DATA SECTION:
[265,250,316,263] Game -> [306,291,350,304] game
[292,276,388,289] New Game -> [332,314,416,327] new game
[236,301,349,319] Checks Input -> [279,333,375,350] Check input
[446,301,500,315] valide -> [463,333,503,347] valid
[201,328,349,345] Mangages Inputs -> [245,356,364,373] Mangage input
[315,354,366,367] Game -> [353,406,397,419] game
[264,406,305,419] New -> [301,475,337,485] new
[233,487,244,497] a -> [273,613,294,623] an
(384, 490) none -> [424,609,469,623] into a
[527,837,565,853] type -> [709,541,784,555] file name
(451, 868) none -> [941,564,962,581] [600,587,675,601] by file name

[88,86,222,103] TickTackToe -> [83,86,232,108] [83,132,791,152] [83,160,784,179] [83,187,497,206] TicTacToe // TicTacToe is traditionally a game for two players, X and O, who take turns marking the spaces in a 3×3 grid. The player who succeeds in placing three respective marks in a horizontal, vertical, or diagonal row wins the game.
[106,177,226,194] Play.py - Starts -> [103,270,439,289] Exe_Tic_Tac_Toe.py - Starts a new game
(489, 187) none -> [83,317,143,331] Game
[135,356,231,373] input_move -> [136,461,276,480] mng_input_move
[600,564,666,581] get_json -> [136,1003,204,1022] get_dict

...

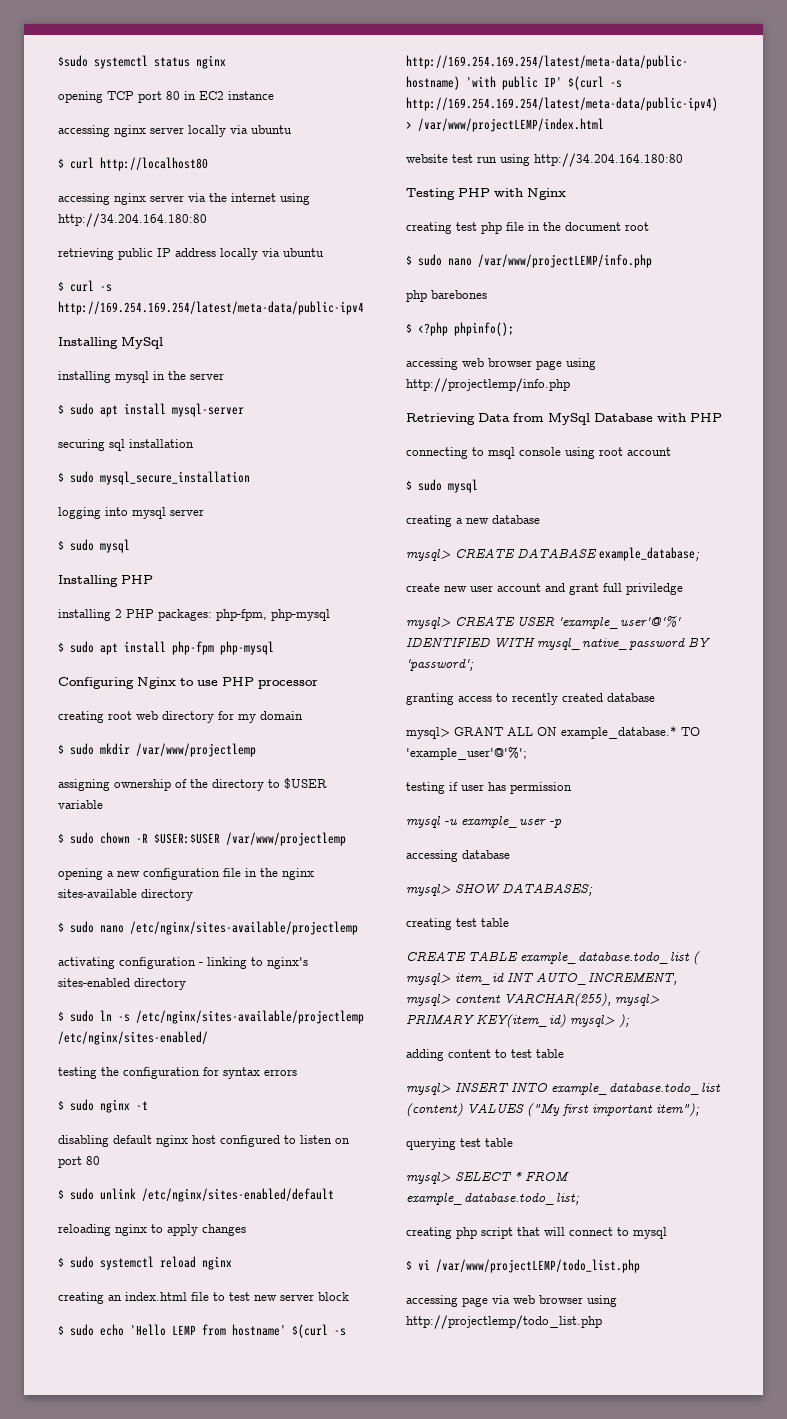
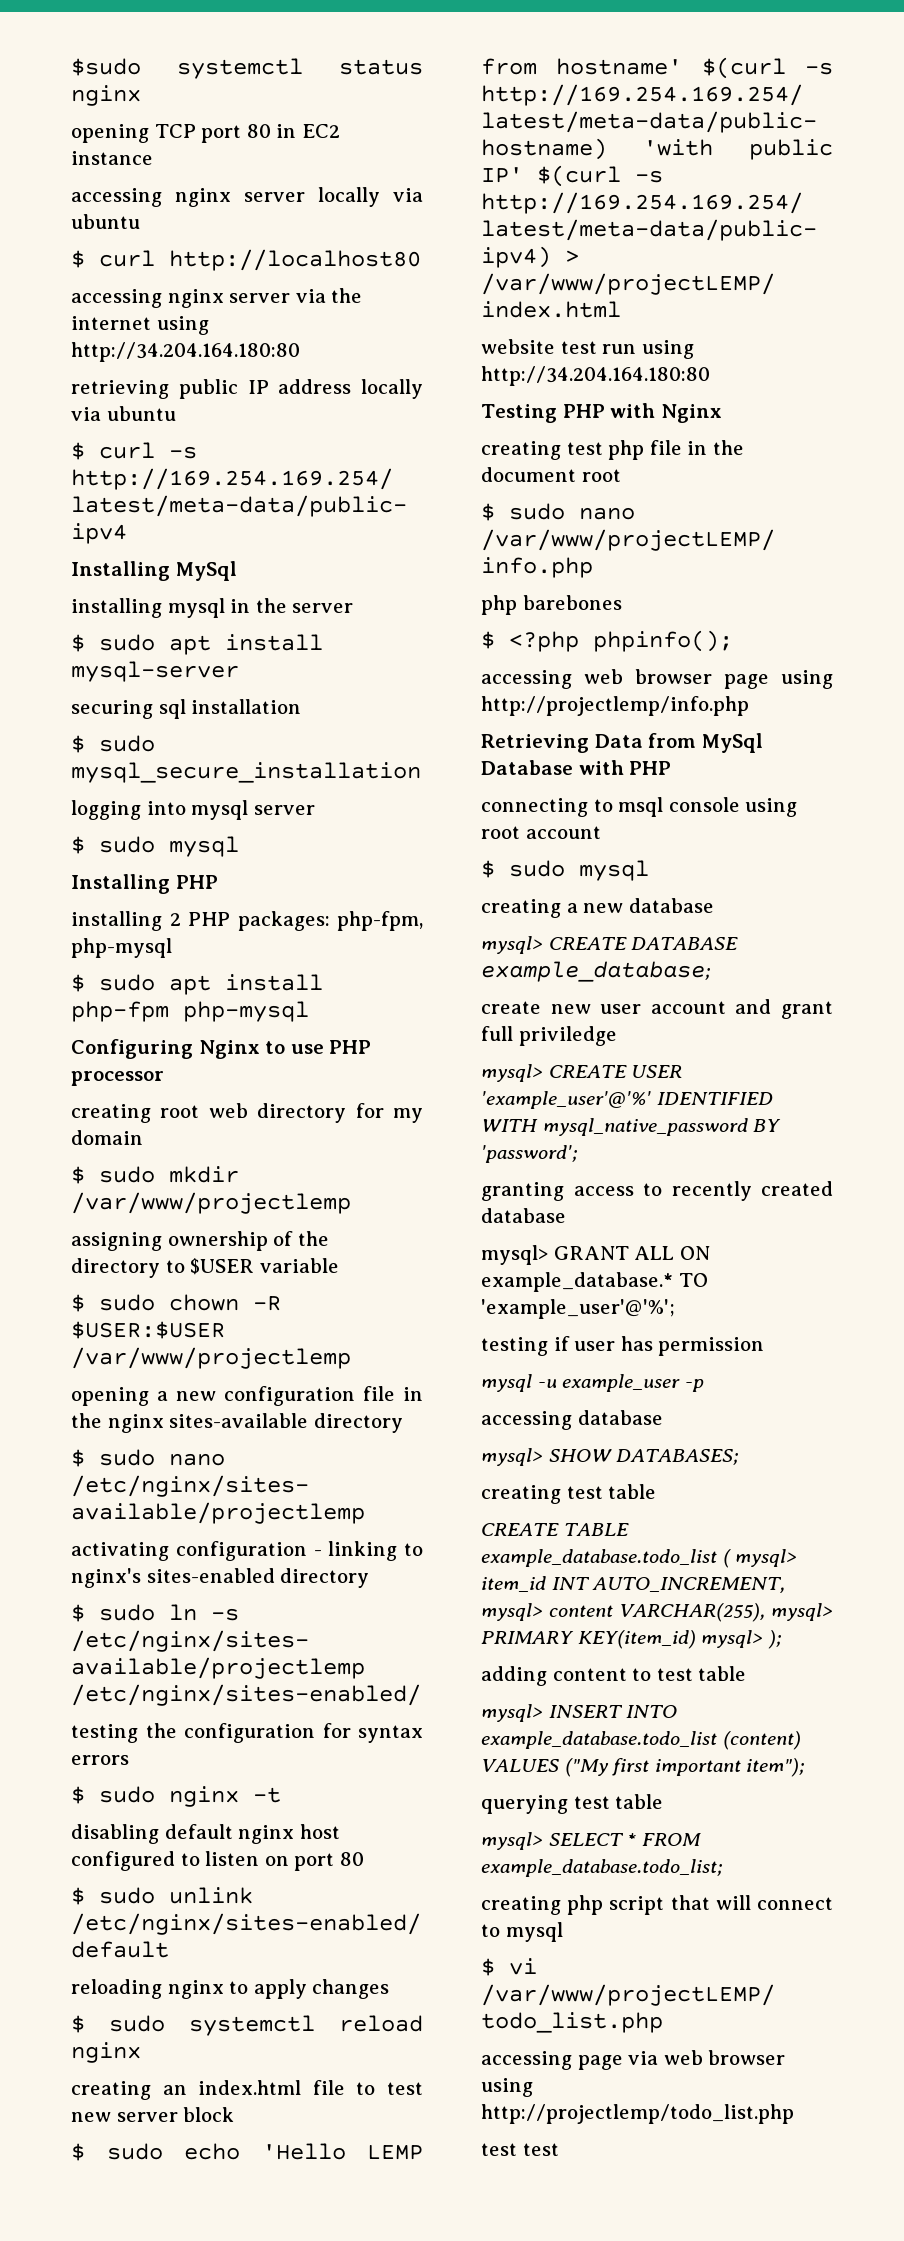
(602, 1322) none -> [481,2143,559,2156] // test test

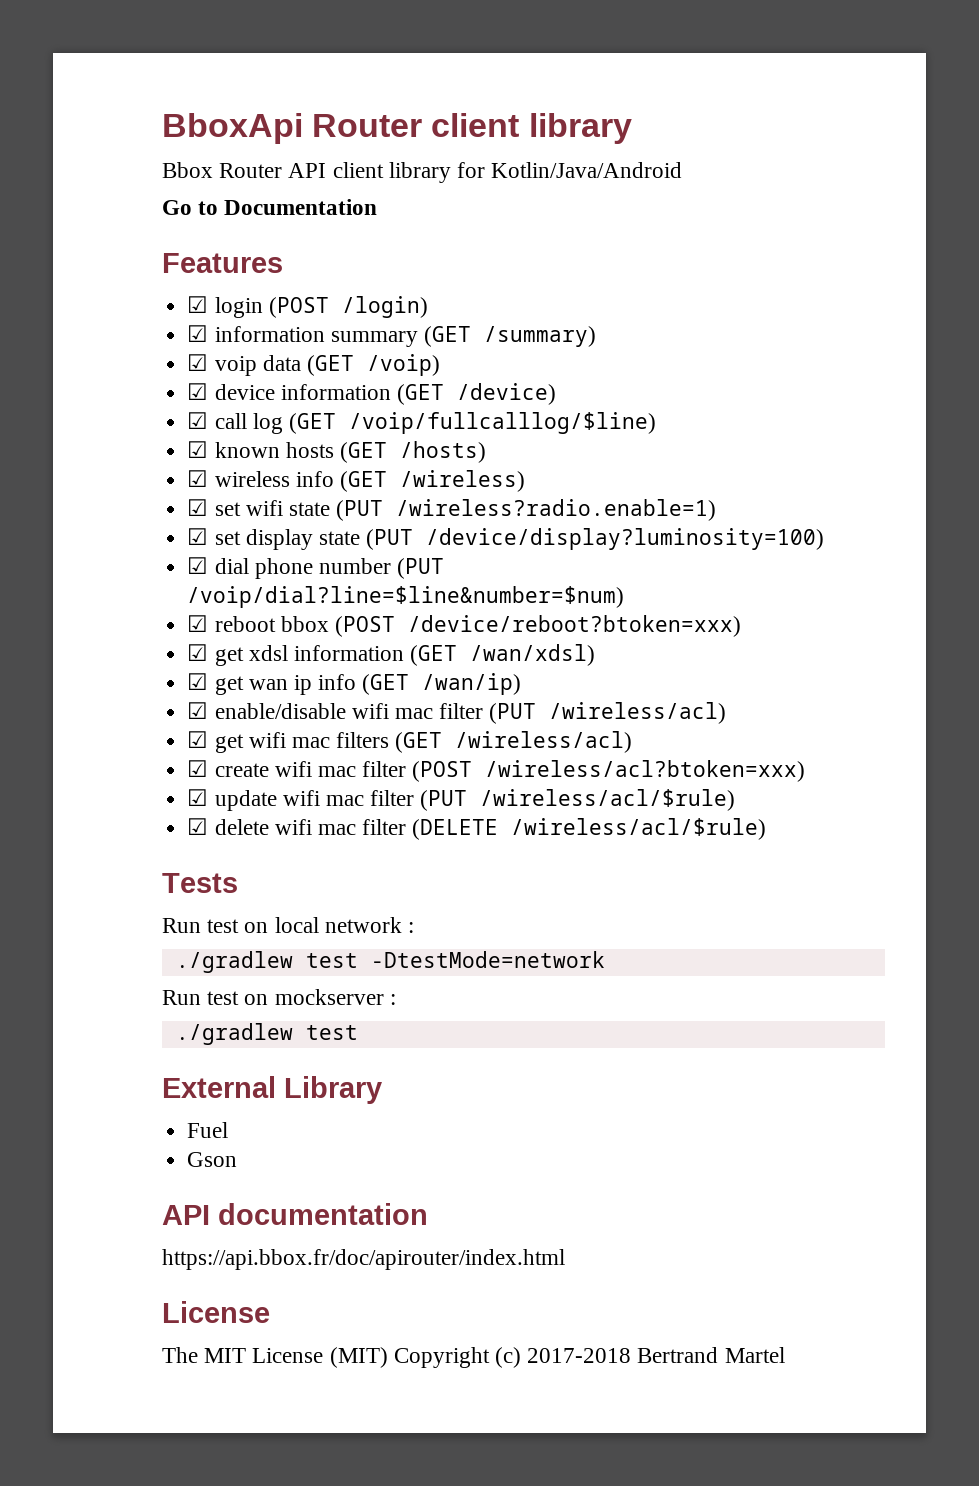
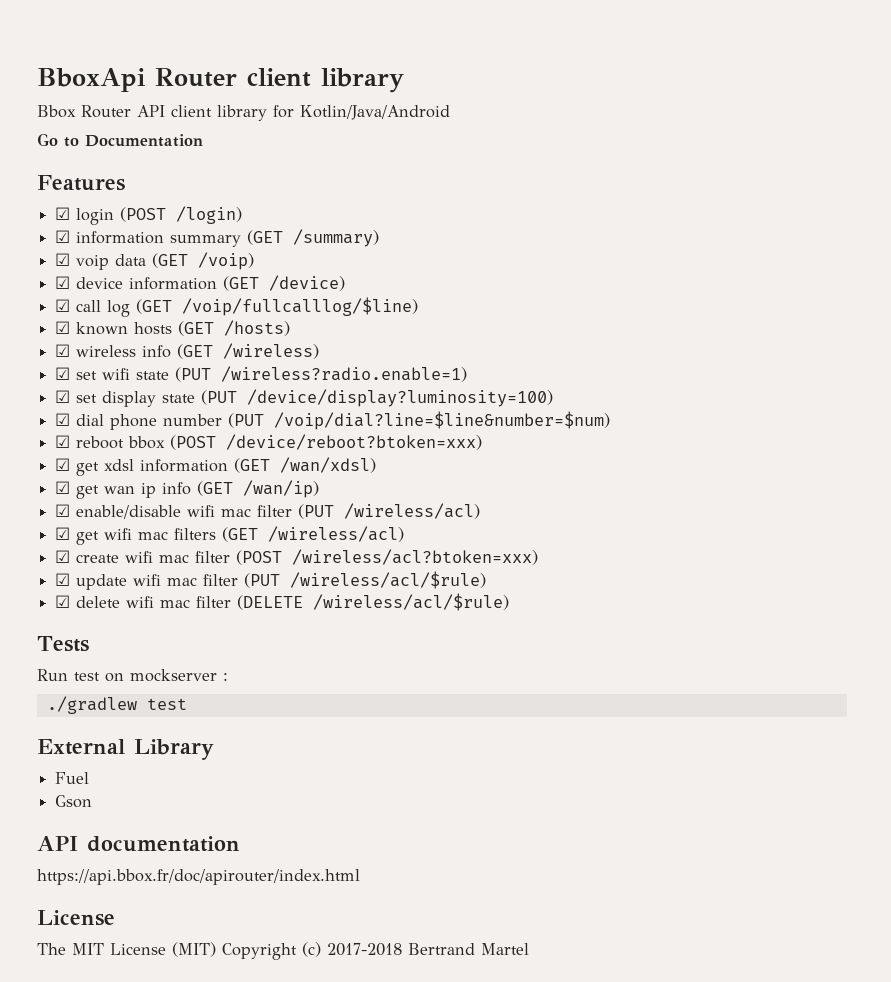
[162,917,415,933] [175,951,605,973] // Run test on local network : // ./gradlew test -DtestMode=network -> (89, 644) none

ASSIGNMENT: Looking at the entries above, can you reproduce exactly the lines from the one that holds "[265,250,316,263] Game ->" through the one that holds "[527,837,565,853] type ->", and only those?

SOLUTION TO THIS TASK:
[265,250,316,263] Game -> [306,291,350,304] game
[292,276,388,289] New Game -> [332,314,416,327] new game
[236,301,349,319] Checks Input -> [279,333,375,350] Check input
[446,301,500,315] valide -> [463,333,503,347] valid
[201,328,349,345] Mangages Inputs -> [245,356,364,373] Mangage input
[315,354,366,367] Game -> [353,406,397,419] game
[264,406,305,419] New -> [301,475,337,485] new
[233,487,244,497] a -> [273,613,294,623] an
(384, 490) none -> [424,609,469,623] into a
[527,837,565,853] type -> [709,541,784,555] file name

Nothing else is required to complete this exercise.